Felice. Una parola davvero corta dal significato così complesso. D'altro canto non trovo un'altra parola per descrivere la sensazione di quando torno a Palermo, dopo molto tempo. Palermo, città segnata da tragedie di uomini che uccidono altri uomini, sotto il cielo e la meraviglia di un luogo che si fa scrigno di tesori fuori dall'immaginario. Porta Felice è una delle porte d'ingresso della città. Splendida e incantevole è la soglia che invita al cammino per il Cassaro.
Non ti parlerò della storia di questo edificio dalla bellezza incontenibile. È una storia di lontane maestranze che collaboravano alla ricerca dell'armonia, della forma. Piuttosto ti parlerò di quanto prezioso sia il valore che attribuisco al tempio dell'effimero più grande d'Italia. E ti parlerò di com'era bello passare le gionrate a gironzolare attorno a questa magnifica grandezza. Com'era bello lavorare alle grandi opere del teatro musicale.
Nella mia lontana città esiste una via che, come tante vie, trasuda mistero e magia. Il suo nome è molto strano. Sembra uscito da una fiaba mediorientale: "via delle sedie volanti" la chiamano. E io ne sono innamorato. Profumi, aromi e colori me li porto irrimediabilmente dentro.
Sempre nella mia città, nel mezzo di un nobile ed elegante quartiere, al centro di un cuore antichissimo, dove soltanto infinite meraviglie si possono trovare, esiste una strada dove tutto è immobile. Dove seguendo la via, anche se la realtà intorno cambia, sembra quasi di addentrarsi in una immutevole e millenaria bellezza sospesa nel tempo. "VIA DELL'OROLOGIO!" gridano i putiari della zona.
Al buio. Sento l'imponenza delle tue grandi mura. La direzione dei tuoi archi ammalia la mia anima e con solennità la proietta verso il soffito. Quel soffitto che appartiene a tutto il mondo, il blu che gli occhi dell'umanità contemplano in silenzio. Lo Spasimo (Il dolore). Sotto la volta stellata risuona lontano il dolore di sanguinosi secoli di battaglia e la paura concreta di essere invasi e dominati dai Turchi. Bravi furono i nostri antenati a ricercare la bellezza.
"Alle 22:30 a Piazza Rivoluzione", hanno detto i miei amici. Arrivo a piedi attraversando il salotto della bella Palermo. È umida la sera, e scendo presto per camminare solitario in quelle vie che scintillano oro. Cammino senza fare troppa attenzione alla strada, quasi a seguire un nobile richiamo e, ancora prima di accorgermene, mi ritrovo davanti a un'opera d'arte secolare. "Buonasera amico mio, ti trovo bene, forse un po trascurato. Sconosciute sono le mani che ti hanno scolpito.
Sangue, ghiaccio e aromi di mille e una spezia.

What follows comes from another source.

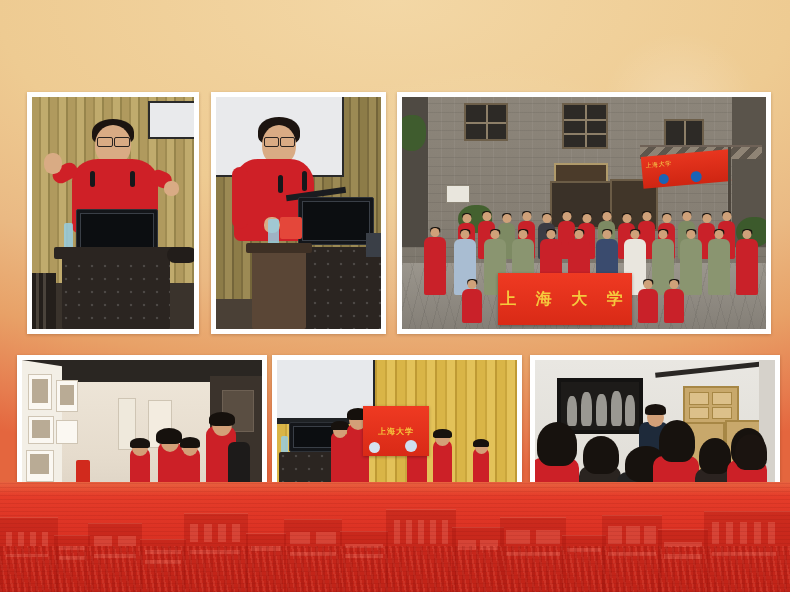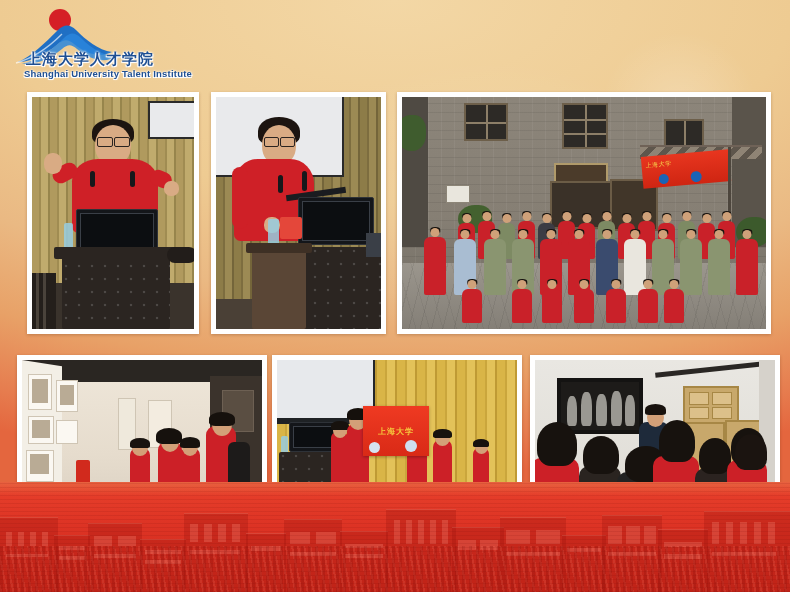"上海大学人才学院" div.logo { html: <div> <svg> <circle></circle> <path></path> <path></path> <path></path> </svg> <div>上海大学人才学院</div> <div>Shanghai University Talent Institute</div> </div> -> none }
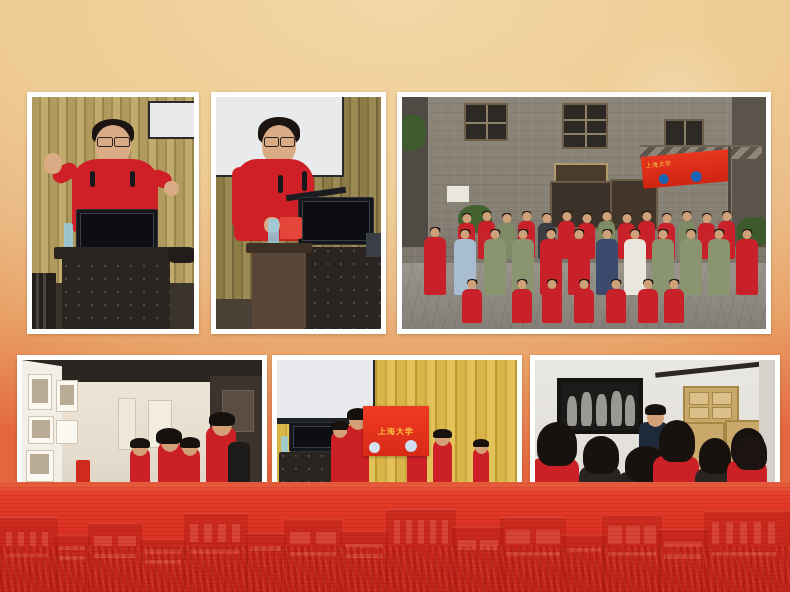"上 海 大 学" div.banner { html: none -> <div> <span>上 海 大 学</span> </div> }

Questo è l'odore che travolge il mio spirito e risveglia antichi sapori, mentre di notte passeggio per la Vucciria. Quando tutto è chiuso, quando tutto è spento. Quando il rigoglioso e assolato mercato diventa raccordo di giovani anime pronte a divertirsi. Il momento della notte, quello che preferisco, in cui le balate lucide sembrano respirare come le narici di una bestia esausta, che riposa sotto sciabordanti luminarie.
"Ottangolo!" Questo è uno degli appellativi regali e simbolici di un luogo che, come un meraviglioso diamante, cattura l'immensità della luce del sole in ogni stagione, anche durante quella più intima e cupa. Come un gioiello di inestimabile valore al quale si attribuiscono diversi nomi ridondanti, il "teatro del sole" di Palermo segna un incrocio di secolare e temibile bellezza, che porto dentro me, incastonato e intatto tra le memorie più antiche.
Argentee erano le acque del fiume Papireto, dove secoli e secoli fa fu eretta una torre di vedetta. Un punto molto alto, sorretto da mura impenetrabili e sontuose. Vertiginosa altezza dalla quale intercettare con facilità il nemico. E, com'è vero che il tempo cambia tutto, soltanto dopo molte epoche e dominazioni la cattedrale di Palermo diventò tempio dello spirito, casa clericale e archivio di antiche conoscenze e arcaici tesori.
Mi perdevo tra i sorsi di un buon Mojito, mentre la mia lucidità veniva meno, lasciando posto alla consueta disinvoltura notturna. La luce verde assenzio del faretto del "Colletti" mi teneva inchiodato, come una falena alla sua lanterna, a quel meraviglioso vicolo le cui balate narrano di storie lontane. Un vicolo dove il sacro e il profano si uniscono.